A lack of executives setting the tone is often cited as a factor suppressing flexibility requests. Mr Jackson says he and his other four board members make a point of showing they leave early to collect their kids. The good news is that because growing numbers of employers fear inconsistency in their granting or refusing request, many are starting to offer blanket flexibility to all; and not just because it’s easier administratively, but because it is increasingly seen as the “right” thing to do.
“In 2009 we set up as entirely flexible,” says George Bisnought, founder and managing director of 100-strong law firm Excello Law. “We’re all remote, all with flexible hours in our roles,” he says. He adds: “Staff aren’t getting stressed commuting, and they can pick up their kids from school. They’re much more productive because they’re not getting constantly interrupted. We have people join us specifically because in their current law firm they’re seen as knocking off early if they dare leave before 7.30pm. This can’t be right.”
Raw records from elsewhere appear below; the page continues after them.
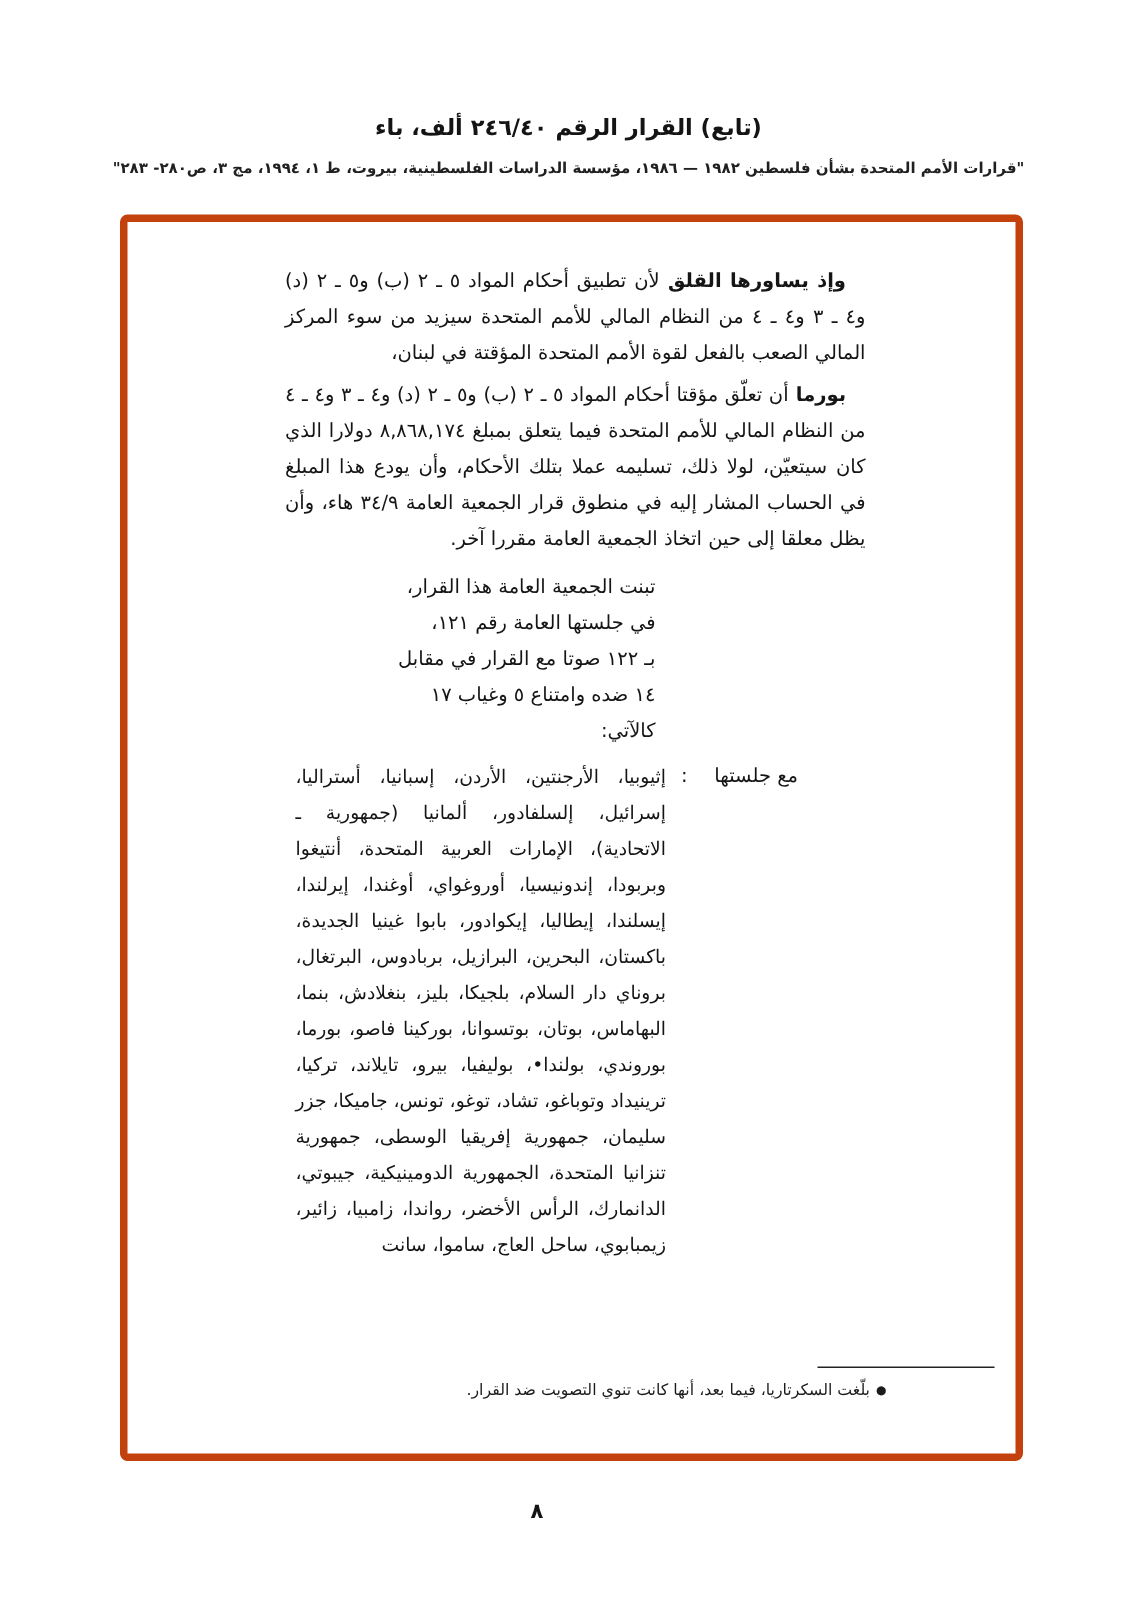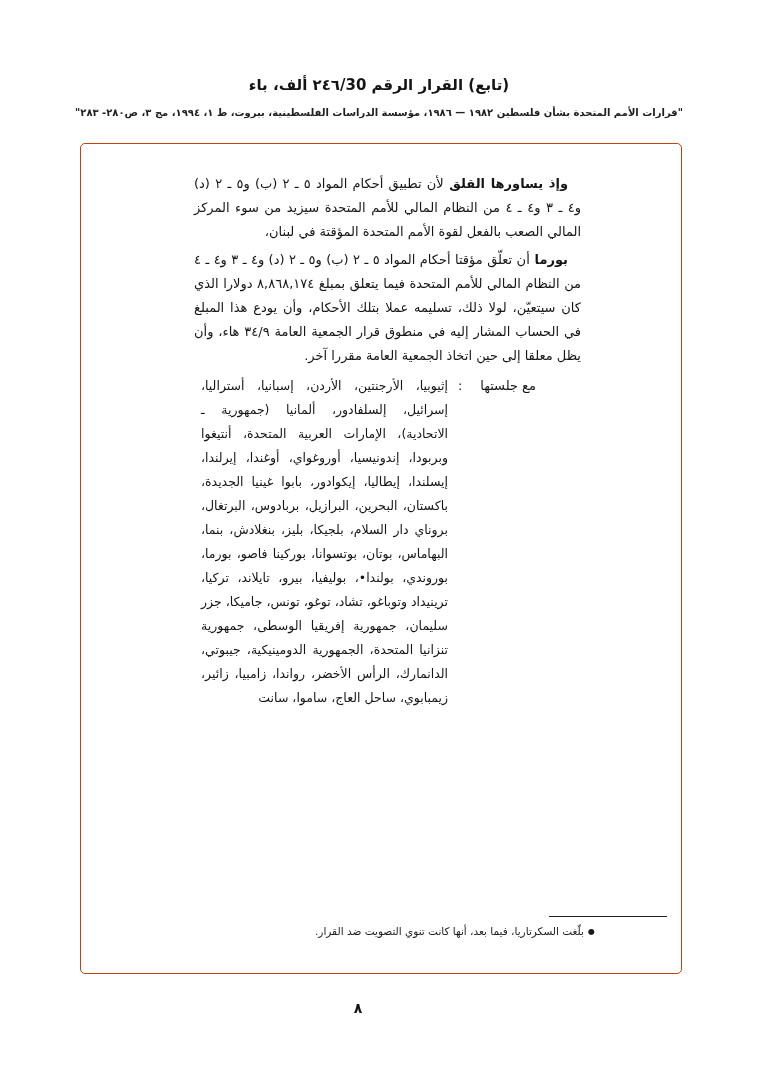--- a/index.html
+++ b/index.html
@@ -10,21 +10,21 @@
   .title{
     position:absolute;top:76px;left:0;width:758px;text-align:center;
     direction:rtl;font-weight:bold;font-size:15px;color:#141414;letter-spacing:0;
   }
   .source{
     position:absolute;top:107px;left:0;width:758px;text-align:center;
     direction:rtl;font-weight:bold;font-size:10px;color:#202020;
   }
   .frame{
     position:absolute;left:80px;top:143px;width:602px;height:831px;
-    box-sizing:border-box;border:1px solid #c2410c;border-radius:5px;background:#ffffff;
+    box-sizing:border-box;border:5px solid #c2410c;border-radius:5px;background:#ffffff;
   }
   .content{
     position:absolute;top:0;left:0;right:0;bottom:0;
     direction:rtl;padding-top:28px;overflow:hidden;
   }
   .para{
     margin:0 100px 0 0;width:387px;text-align:justify;
     font-size:13px;line-height:24px;text-indent:13px;
   }
   .para b{font-weight:bold;}
@@ -52,35 +52,40 @@
   .pagenum{
     position:absolute;top:1000px;left:0;width:716px;text-align:center;
     font-size:14px;font-weight:bold;color:#141414;
   }
 </style>
 </head>
 <body>
 
 <div class="page">
 
-  <div class="title">(تابع) القرار الرقم ٢٤٦/30 ألف، باء</div>
+  <div class="title">(تابع) القرار الرقم ٢٤٦/٤٠ ألف، باء</div>
 
   <div class="source">"قرارات الأمم المتحدة بشأن فلسطين ١٩٨٢ — ١٩٨٦، مؤسسة الدراسات الفلسطينية، بيروت، ط ١، ١٩٩٤، مج ٣، ص٢٨٠- ٢٨٣"</div>
 
   <div class="frame">
     <div class="content">
 
       <div class="para">
         <b>وإذ يساورها القلق </b><span>لأن تطبيق أحكام المواد ٥ ـ ٢ (ب) و٥ ـ ٢ (د) و٤ ـ ٣ و٤ ـ ٤ من النظام المالي للأمم المتحدة سيزيد من سوء المركز المالي الصعب بالفعل لقوة الأمم المتحدة المؤقتة في لبنان،</span>
       </div>
 
       <div class="para">
         <b>بورما </b><span>أن تعلّق مؤقتا أحكام المواد ٥ ـ ٢ (ب) و٥ ـ ٢ (د) و٤ ـ ٣ و٤ ـ ٤ من النظام المالي للأمم المتحدة فيما يتعلق بمبلغ ٨,٨٦٨,١٧٤ دولارا الذي كان سيتعيّن، لولا ذلك، تسليمه عملا بتلك الأحكام، وأن يودع هذا المبلغ في الحساب المشار إليه في منطوق قرار الجمعية العامة ٣٤/٩ هاء، وأن يظل معلقا إلى حين اتخاذ الجمعية العامة مقررا آخر.</span>
       </div>
 
+      <div class="adoption">تبنت الجمعية العامة هذا القرار،
+في جلستها العامة رقم ١٢١،
+بـ ١٢٢ صوتا مع القرار في مقابل
+١٤ ضده وامتناع ٥ وغياب ١٧
+كالآتي:</div>
 
       <div class="vote-row">
         <div class="vote-label">
           <span>مع جلستها</span>
           <span>:</span>
         </div>
         <div class="vote-list">إثيوبيا، الأرجنتين، الأردن، إسبانيا، أستراليا، إسرائيل، إلسلفادور، ألمانيا (جمهورية ـ الاتحادية)، الإمارات العربية المتحدة، أنتيغوا وبربودا، إندونيسيا، أوروغواي، أوغندا، إيرلندا، إيسلندا، إيطاليا، إيكوادور، بابوا غينيا الجديدة، باكستان، البحرين، البرازيل، بربادوس، البرتغال، بروناي دار السلام، بلجيكا، بليز، بنغلادش، بنما، البهاماس، بوتان، بوتسوانا، بوركينا فاصو، بورما، بوروندي، بولندا•، بوليفيا، بيرو، تايلاند، تركيا، ترينيداد وتوباغو، تشاد، توغو، تونس، جاميكا، جزر سليمان، جمهورية إفريقيا الوسطى، جمهورية تنزانيا المتحدة، الجمهورية الدومينيكية، جيبوتي، الدانمارك، الرأس الأخضر، رواندا، زامبيا، زائير، زيمبابوي، ساحل العاج، ساموا، سانت</div>
       </div>
 
     </div>

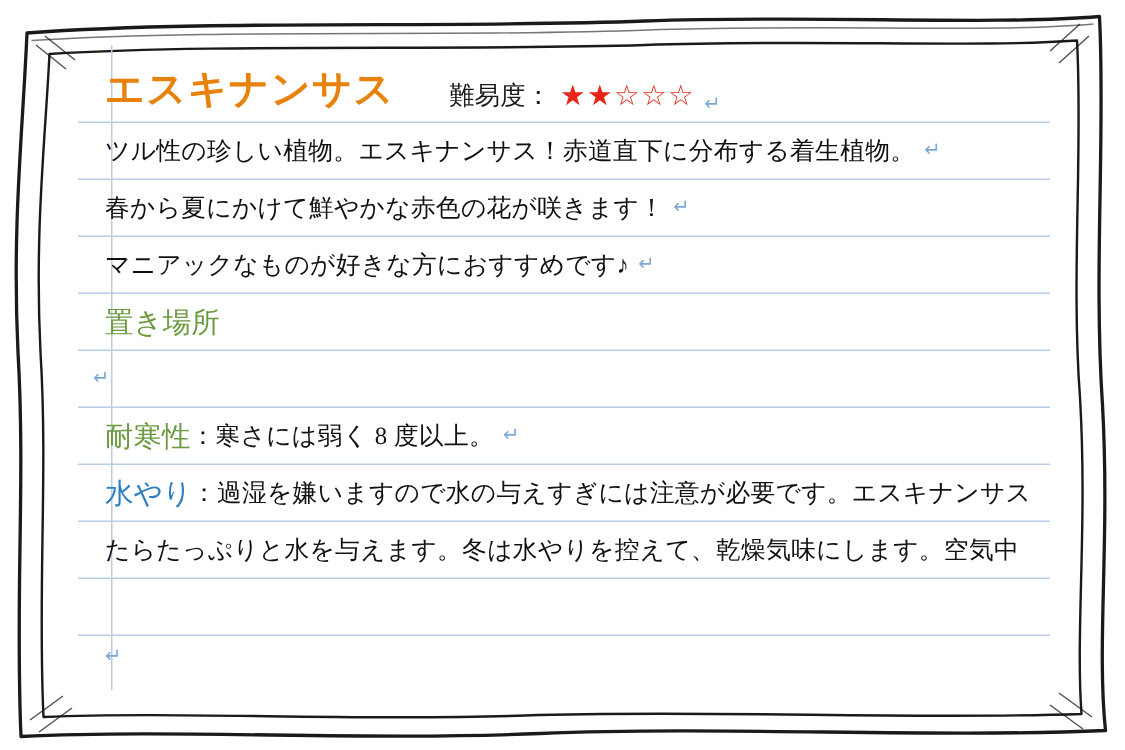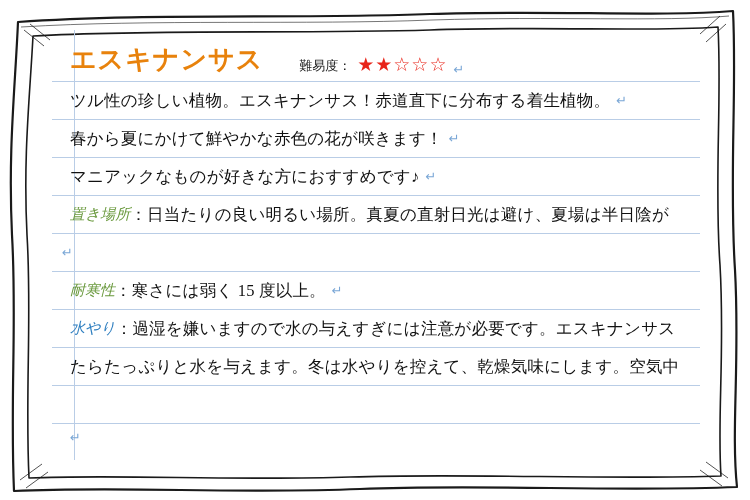--- a/index.html
+++ b/index.html
@@ -59,21 +59,21 @@
   }
   .title {
     color: #e8820c;
     font-size: 26px;
     font-weight: bold;
     font-family: "DejaVu Sans", sans-serif;
     letter-spacing: 1px;
     margin-left: 14px;
   }
   .diff-label {
-    font-size: 13px;
+    font-size: 17px;
     color: #1a1a1a;
     font-family: Liberation Sans, sans-serif;
     margin-left: 36px;
     margin-bottom: 2px;
     text-align: center;
   }
   .stars {
     font-size: 19px;
     color: #e8251a;
     letter-spacing: 1px;
@@ -89,24 +89,23 @@
   }
   .txt {
     font-size: 16.5px;
     color: #111111;
     font-family: Liberation Serif, serif;
     margin-left: 14px;
     letter-spacing: 0.2px;
   }
   .heading {
     color: #6b9a3f;
-    font-size: 15px;
+    font-size: 19px;
     font-family: "DejaVu Sans", sans-serif;
     margin-left: 14px;
-    font-style: italic;
   }
   .heading.blue { color: #2f7fc0; text-align: center; }
   .body-row { height: 38px; }
   .blank-row { height: 38px; }
   .tail-row { height: 26px; border-bottom: none; }
 </style>
 </head>
 <body>
 
 <div id="page">
@@ -150,30 +149,29 @@
       <span class="pilcrow">↵</span>
     </div>
 
     <div class="line body-row">
       <span class="txt">マニアックなものが好きな方におすすめです♪</span>
       <span class="pilcrow">↵</span>
     </div>
 
     <div class="line body-row">
       <span class="heading">置き場所</span>
-      <span class="txt" style="margin-left:0">：日当たりの良い明るい場所。真夏の直射日光は避け、夏場は半日陰が</span>
     </div>
 
     <div class="line body-row">
       <span class="pilcrow">↵</span>
     </div>
 
     <div class="line body-row">
       <span class="heading">耐寒性</span>
-      <span class="txt" style="margin-left:0">：寒さには弱く 15 度以上。</span>
+      <span class="txt" style="margin-left:0">：寒さには弱く 8 度以上。</span>
       <span class="pilcrow">↵</span>
     </div>
 
     <div class="line body-row">
       <span class="heading blue">水やり</span>
       <span class="txt" style="margin-left:0">：過湿を嫌いますので水の与えすぎには注意が必要です。エスキナンサス</span>
     </div>
 
     <div class="line body-row">
       <span class="txt">たらたっぷりと水を与えます。冬は水やりを控えて、乾燥気味にします。空気中</span>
It’s been in place for the last nine months, and I can honestly say the quality of work we do is better, because people are less stressed
Flexible working will not suit everyone. Some staff need structure. And on its own it will not solve Britain’s productivity problem – leadership, culture and empowering staff are all contributing factors. But the more employers embrace it the more likely it is that the benefits will follow, such as those experienced by global communications agency Hotwire. Its global chief operating officer Alex MacLaverty says all 75 people in its London team work flexibly. Hotwire has recently introduced “thoughtful working”, encouraging staff to declare when and where they think they’ll be more productive – on site, on clients’ sites or at home. “It’s been in place for the last nine months, and I can honestly say the quality of work we do is better, because people are less stressed,” she says.
This is probably the best way to view flexibility: a set of measures to make work easier. “Remember,” says Mr Barkataki at KPMG, “productivity is a secondary benefit employers enjoy for giving staff a sense of control over their work-life balance. But it’s not a bad one.”